Member of the Chamber of Deputies
- In office 15 May 1961 – 15 May 1965
- Constituency: 16th Departmental Grouping

Personal details
- Born: 10 December 1917 Chillán, Chile
- Died: 17 June 2003 (aged 85) Chillán, Chile
- Party: Radical Party
- Spouse(s): Alcelsa Martínez Iris Sepúlveda
- Children: Two
- Parent(s): Carlos Luis González Aedo Lucinda Rosa Utreras
- Occupation: Journalist, politician

= Carlos González Utreras =

Chilean journalist and politician (1917-2003)

Carlos González Utreras (10 December 1917 – 17 June 2003) was a Chilean journalist and politician affiliated with the Radical Party. He served as Deputy of the Republic for the 16th Departmental Grouping – Chillán, Bulnes, and Yungay – during the legislative period 1961–1965.

==Biography==
Born in Chillán on 10 December 1917, he was the son of Carlos Luis González Aedo and Lucinda Rosa Utreras. He married Alcelsa Nieves Martínez Labrín on 16 September 1941, with whom he had one daughter, Cecilia Eugenia. After being widowed, he married Iris Sepúlveda Mora, with whom he had another daughter, Irisol Carolina.

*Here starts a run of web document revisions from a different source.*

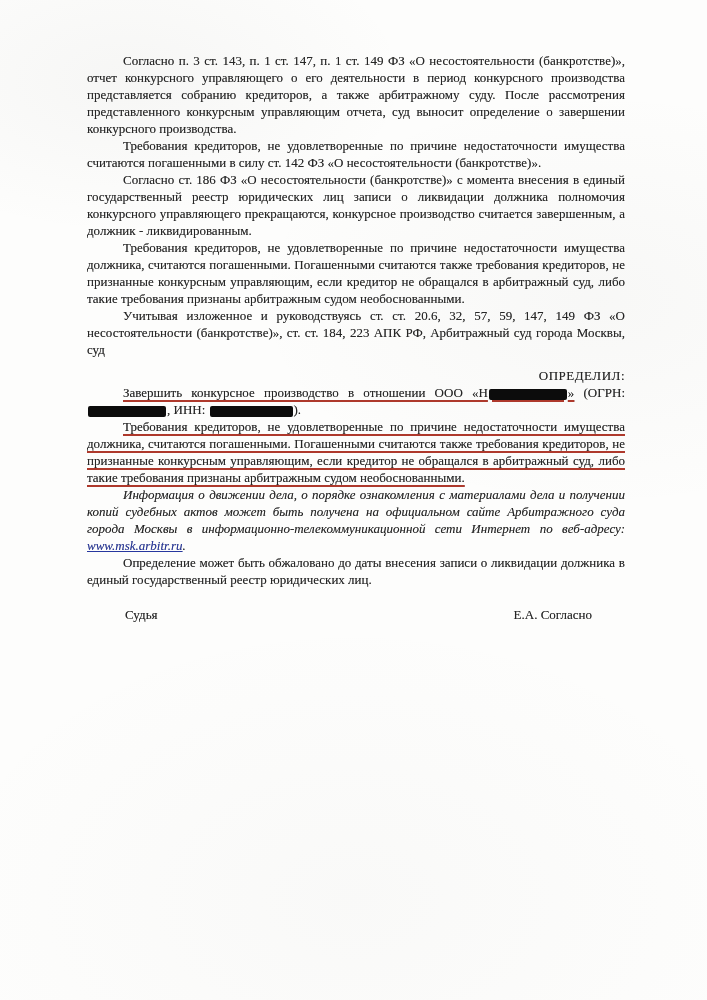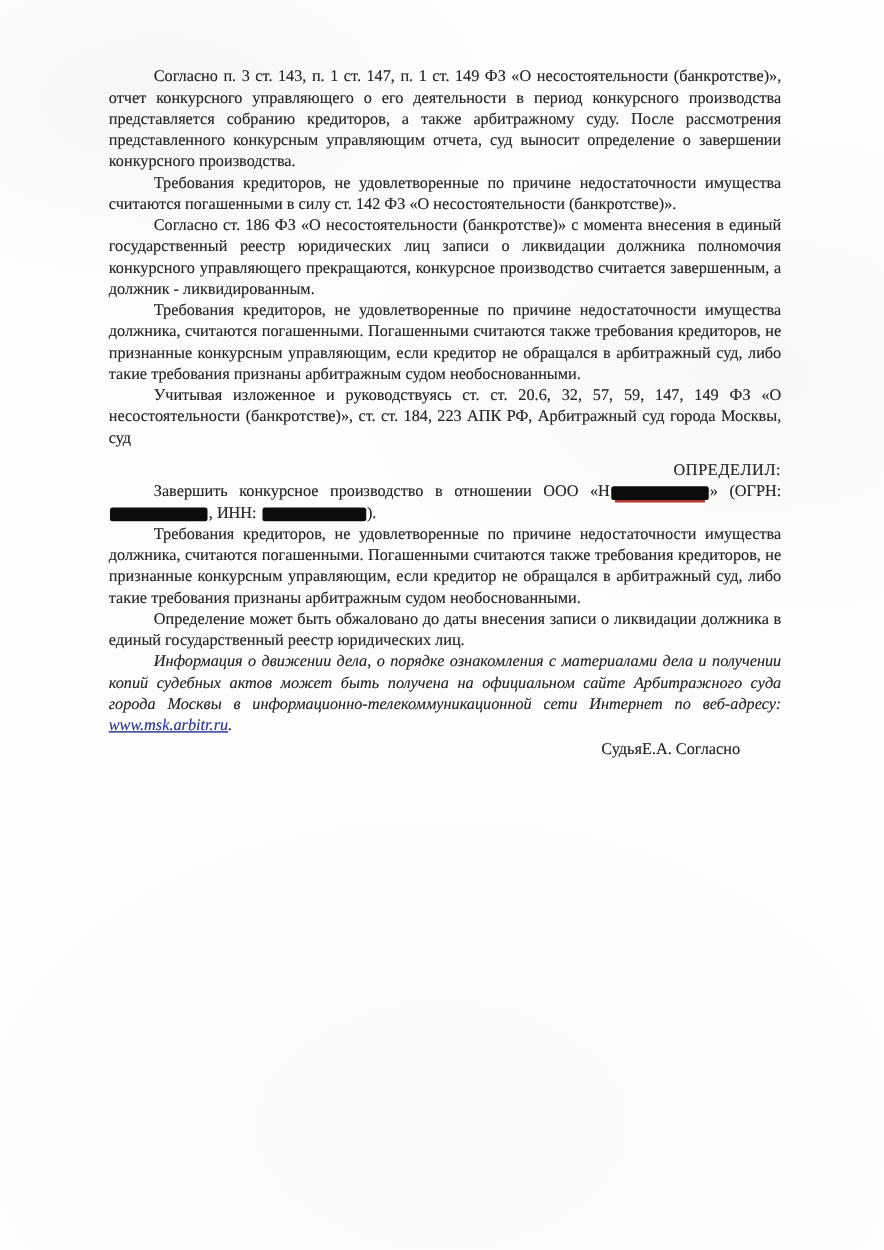"Завершить конкурсное производство в" .ul-red { text-decoration: none -> underline }
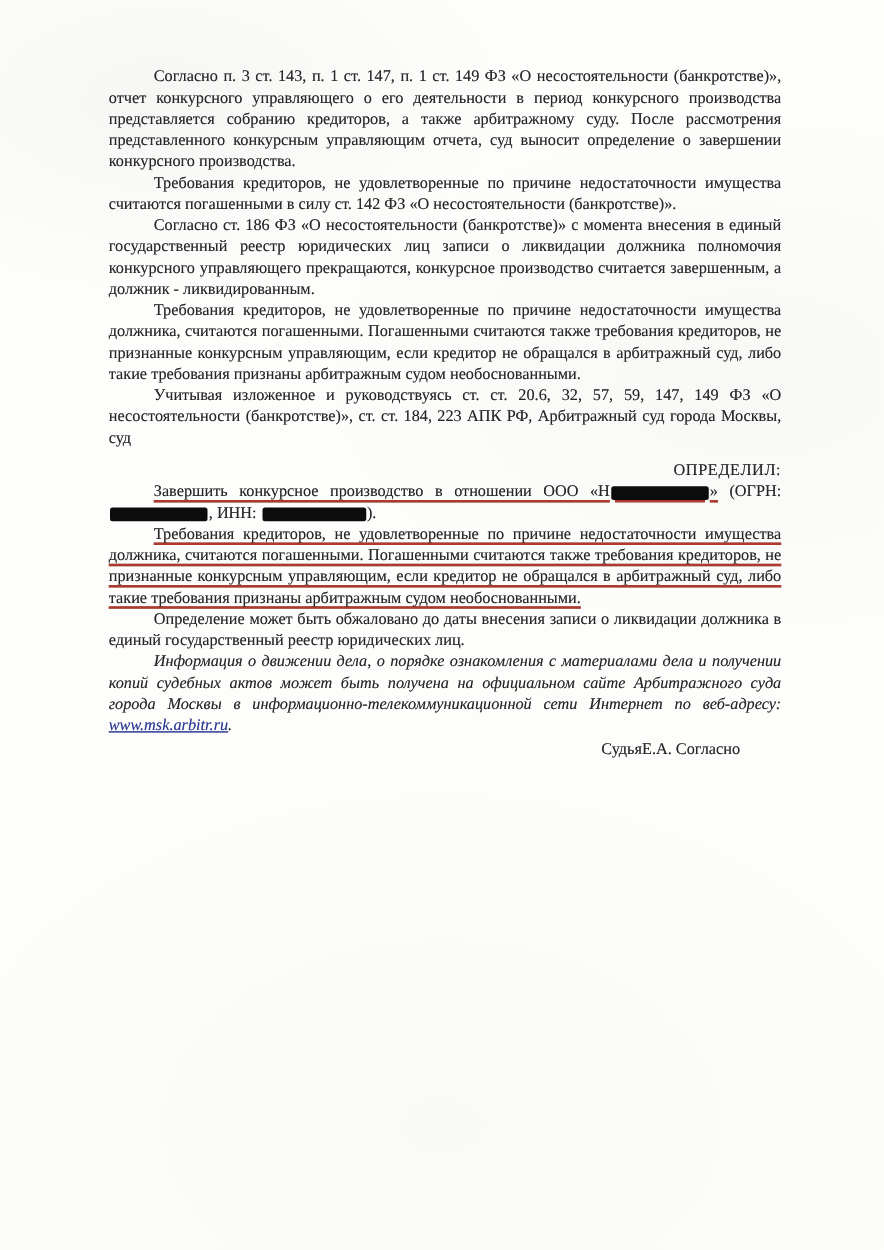"Определение может быть обжаловано до" p.para { order: before "Информация о движении дела, о" -> after "Информация о движении дела, о" }
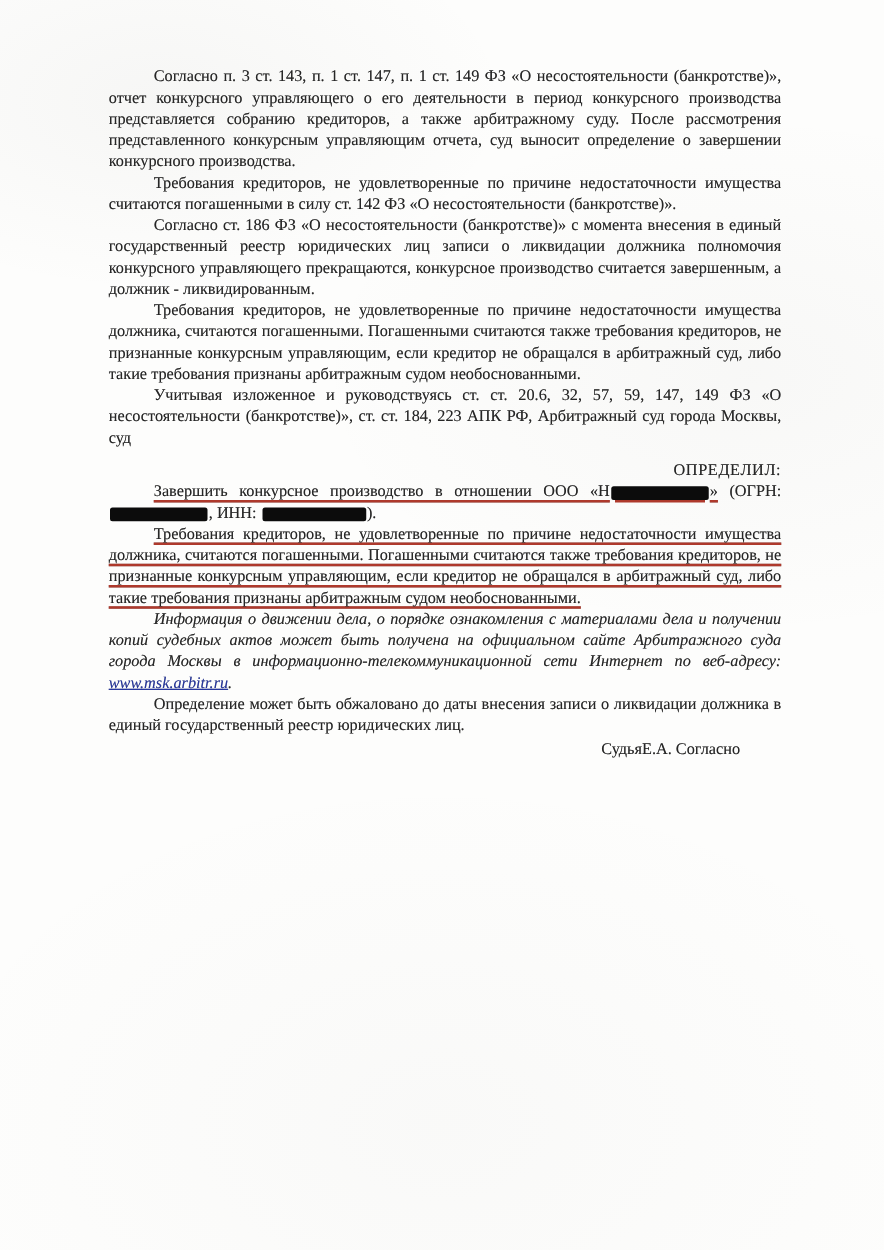"Судья" .signature-row { justify-content: flex-end -> space-between; margin-top: 2px -> 18px }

He completed his secondary education at the Liceo de Hombres de Chillán and pursued legal studies at the University of Concepción. Professionally, he worked as a journalist for the newspaper El Sur of Concepción between 1941 and 1944.

==Political career==
A member of the Radical Party, González began his public service career as a municipal councilman (regidor) of Chillán between 1950 and 1953 and subsequently served as mayor from 1953 to 1956. He was later re-elected as councilman from 1956 to 1961.

In 1961, he was elected Deputy for the 16th Departmental Grouping “Chillán, Bulnes, and Yungay.” During his tenure (1961–1965), he served on the Permanent Commission of Internal Government and was alternate member of the Commission on Public Education.

==Civic engagement==
Deeply involved in local civic life, González participated in various cultural and social organizations of his native city. He was a member of the Centro Cultural Pedro Lagos Marchant, the Sociedad de Empleados de Comercio, the Club Comercial, the Corporación Colegio Concepción de Chillán, and the sports club Ñublense, among other institutions.

He died in Chillán on 17 June 2003, at the age of 85, due to colon cancer.